Word for word, repeat all the entries below, but without the pictures.

[[ Provided data, beginning ]]

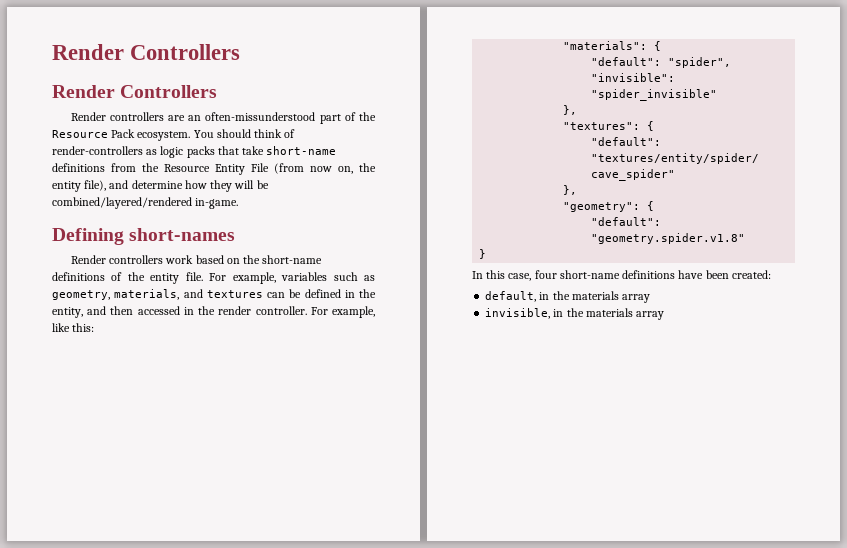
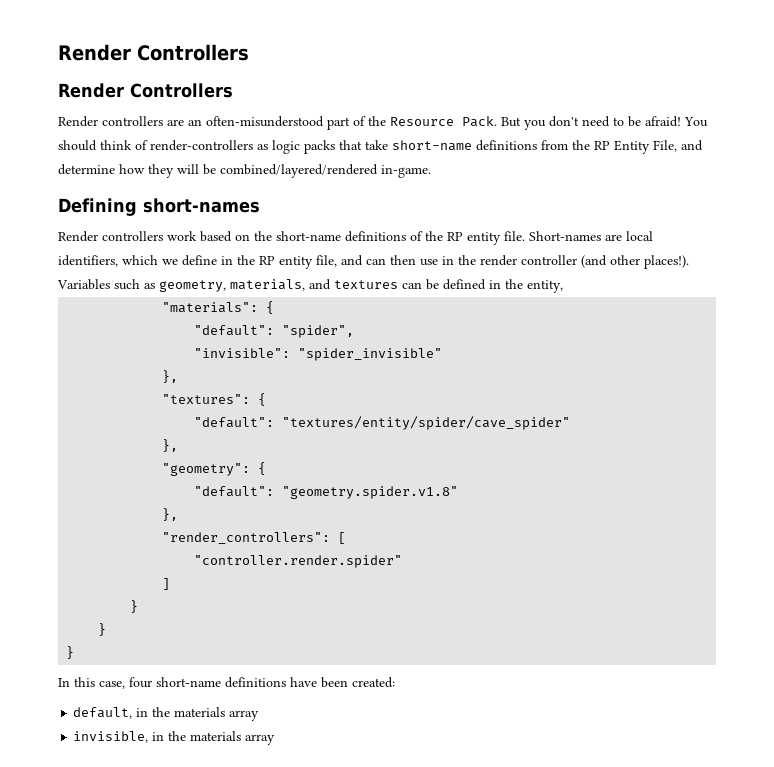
- Render controllers are an often-missunderstood part of the Resource Pack ecosystem.
+ Render controllers are an often-misunderstood part of the Resource Pack. But you don't need to be afraid!
- You should think of render-controllers as logic packs that take short-name definitions from the Resource Entity File (from now on, the entity file), and determine how they will be combined/layered/rendered in-game.
+ You should think of render-controllers as logic packs that take short-name definitions from the RP Entity File, and determine how they will be combined/layered/rendered in-game.
- Render controllers work based on the short-name definitions of the entity file.
+ Render controllers work based on the short-name definitions of the RP entity file.
- For example, variables such as geometry, materials, and textures can be defined in the entity, and then accessed in the render controller. For example, like this:
+ Short-names are local identifiers, which we define in the RP entity file, and can then use in the render controller (and other places!). Variables such as geometry, materials, and textures can be defined in the entity,
  "default": "geometry.spider.v1.8"
+ },
+ "render_controllers": [
+ "controller.render.spider"
+ ]
+ }
+ }

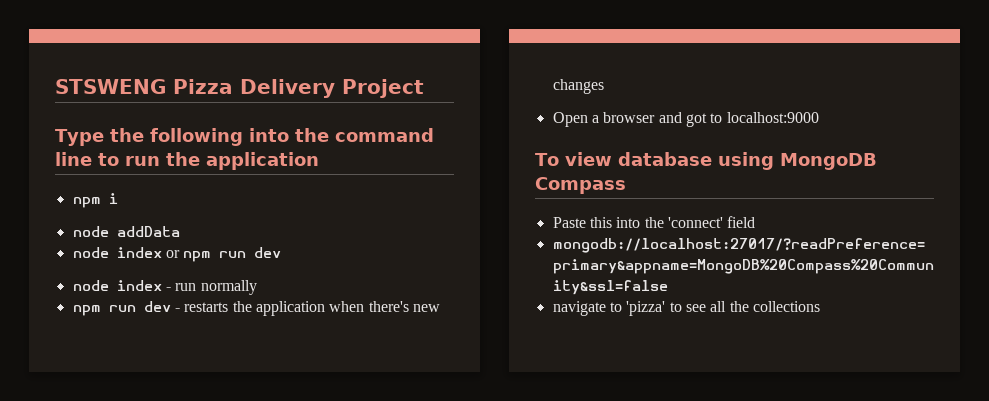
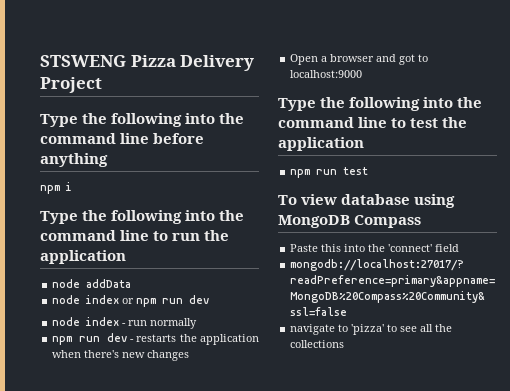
+ Type the following into the command line before anything
+ npm i
- npm i
+ Type the following into the command line to test the application
+ npm run test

[[ Provided data, end ]]

**Result below:**
- Render controllers are an often-missunderstood part of the Resource Pack ecosystem.
+ Render controllers are an often-misunderstood part of the Resource Pack. But you don't need to be afraid!
- You should think of render-controllers as logic packs that take short-name definitions from the Resource Entity File (from now on, the entity file), and determine how they will be combined/layered/rendered in-game.
+ You should think of render-controllers as logic packs that take short-name definitions from the RP Entity File, and determine how they will be combined/layered/rendered in-game.
- Render controllers work based on the short-name definitions of the entity file.
+ Render controllers work based on the short-name definitions of the RP entity file.
- For example, variables such as geometry, materials, and textures can be defined in the entity, and then accessed in the render controller. For example, like this:
+ Short-names are local identifiers, which we define in the RP entity file, and can then use in the render controller (and other places!). Variables such as geometry, materials, and textures can be defined in the entity,
  "default": "geometry.spider.v1.8"
+ },
+ "render_controllers": [
+ "controller.render.spider"
+ ]
+ }
+ }

+ Type the following into the command line before anything
+ npm i
- npm i
+ Type the following into the command line to test the application
+ npm run test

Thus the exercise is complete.